**Exercise aim:** Find the lines below that include the word "callback" and report how many there are, with no other text.
--*--
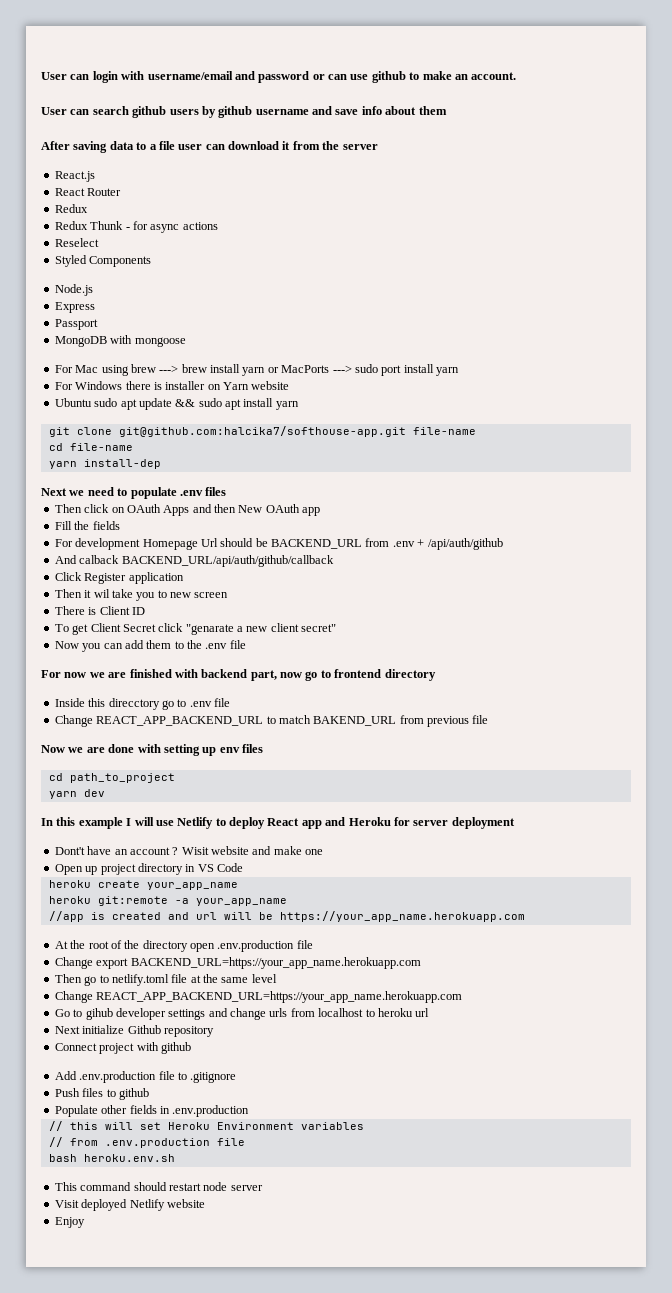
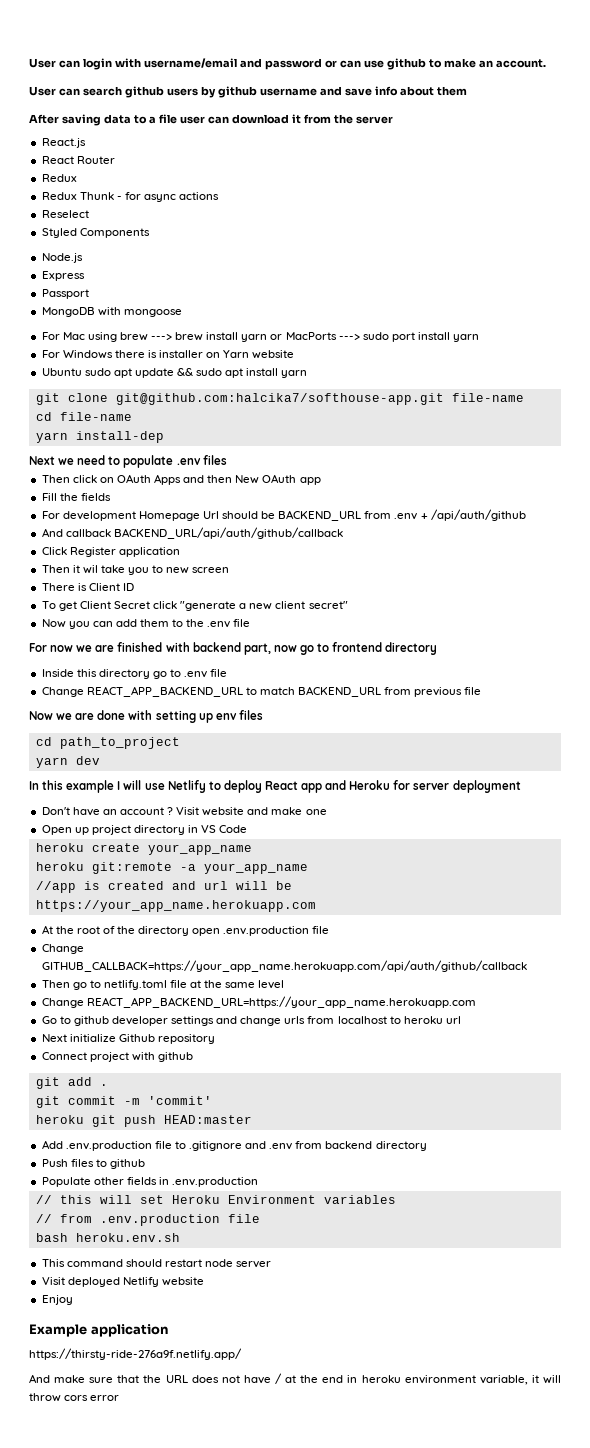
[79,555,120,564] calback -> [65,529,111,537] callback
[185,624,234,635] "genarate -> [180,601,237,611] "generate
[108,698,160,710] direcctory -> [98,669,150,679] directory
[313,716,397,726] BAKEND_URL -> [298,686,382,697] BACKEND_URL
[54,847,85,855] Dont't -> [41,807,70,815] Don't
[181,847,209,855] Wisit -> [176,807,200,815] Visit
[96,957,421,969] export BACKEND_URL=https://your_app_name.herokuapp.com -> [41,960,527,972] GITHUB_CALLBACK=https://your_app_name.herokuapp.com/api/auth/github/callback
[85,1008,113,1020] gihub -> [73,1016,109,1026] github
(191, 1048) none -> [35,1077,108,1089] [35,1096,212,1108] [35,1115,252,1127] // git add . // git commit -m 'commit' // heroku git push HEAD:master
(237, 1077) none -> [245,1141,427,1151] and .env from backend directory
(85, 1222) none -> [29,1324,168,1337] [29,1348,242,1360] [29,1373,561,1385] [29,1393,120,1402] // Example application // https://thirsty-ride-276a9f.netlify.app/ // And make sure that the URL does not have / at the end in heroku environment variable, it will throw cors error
--*--
**Output of the task:** 2